(Source data)
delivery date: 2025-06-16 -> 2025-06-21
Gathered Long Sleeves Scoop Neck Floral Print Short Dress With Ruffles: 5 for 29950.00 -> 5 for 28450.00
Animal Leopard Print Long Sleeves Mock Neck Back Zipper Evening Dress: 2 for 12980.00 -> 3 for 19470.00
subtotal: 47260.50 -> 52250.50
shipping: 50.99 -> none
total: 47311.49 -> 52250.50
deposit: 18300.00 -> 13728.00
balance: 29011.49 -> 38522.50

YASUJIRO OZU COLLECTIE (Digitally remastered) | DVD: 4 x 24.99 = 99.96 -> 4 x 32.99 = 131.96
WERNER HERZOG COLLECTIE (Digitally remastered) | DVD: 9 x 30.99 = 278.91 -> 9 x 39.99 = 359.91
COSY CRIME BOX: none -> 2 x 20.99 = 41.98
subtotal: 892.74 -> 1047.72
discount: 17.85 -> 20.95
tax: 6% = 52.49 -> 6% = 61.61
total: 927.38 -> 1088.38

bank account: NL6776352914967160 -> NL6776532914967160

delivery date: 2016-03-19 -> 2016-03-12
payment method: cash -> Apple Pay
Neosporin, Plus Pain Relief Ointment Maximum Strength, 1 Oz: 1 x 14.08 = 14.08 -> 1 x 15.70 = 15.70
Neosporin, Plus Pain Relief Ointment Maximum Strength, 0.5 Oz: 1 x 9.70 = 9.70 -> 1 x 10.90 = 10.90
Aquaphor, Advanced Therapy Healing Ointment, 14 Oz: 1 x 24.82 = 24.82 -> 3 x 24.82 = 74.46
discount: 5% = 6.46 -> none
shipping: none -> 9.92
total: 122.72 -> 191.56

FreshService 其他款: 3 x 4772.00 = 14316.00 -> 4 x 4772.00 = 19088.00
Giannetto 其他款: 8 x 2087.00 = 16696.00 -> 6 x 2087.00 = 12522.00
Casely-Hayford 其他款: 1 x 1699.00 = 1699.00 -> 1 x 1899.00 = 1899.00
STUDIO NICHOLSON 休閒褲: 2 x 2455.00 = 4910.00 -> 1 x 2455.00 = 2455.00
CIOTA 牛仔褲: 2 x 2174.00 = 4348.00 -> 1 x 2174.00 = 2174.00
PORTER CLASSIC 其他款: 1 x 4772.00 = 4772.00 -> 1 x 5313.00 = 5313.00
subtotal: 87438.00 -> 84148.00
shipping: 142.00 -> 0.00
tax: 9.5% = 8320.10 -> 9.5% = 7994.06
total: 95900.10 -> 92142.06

▸ **Problem to solve**
Copy each line above holding "Dress".

▸ **Final answer**
Gathered Long Sleeves Scoop Neck Floral Print Short Dress With Ruffles: 5 for 29950.00 -> 5 for 28450.00
Animal Leopard Print Long Sleeves Mock Neck Back Zipper Evening Dress: 2 for 12980.00 -> 3 for 19470.00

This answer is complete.